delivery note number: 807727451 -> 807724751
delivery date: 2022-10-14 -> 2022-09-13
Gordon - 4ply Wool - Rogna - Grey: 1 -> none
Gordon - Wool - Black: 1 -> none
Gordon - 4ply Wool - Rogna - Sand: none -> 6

▶ WORK INSTRUCTIONS
Above are the records; retype every one exactly.

▶ TASK ANSWER
delivery note number: 807727451 -> 807724751
delivery date: 2022-10-14 -> 2022-09-13
Gordon - 4ply Wool - Rogna - Grey: 1 -> none
Gordon - Wool - Black: 1 -> none
Gordon - 4ply Wool - Rogna - Sand: none -> 6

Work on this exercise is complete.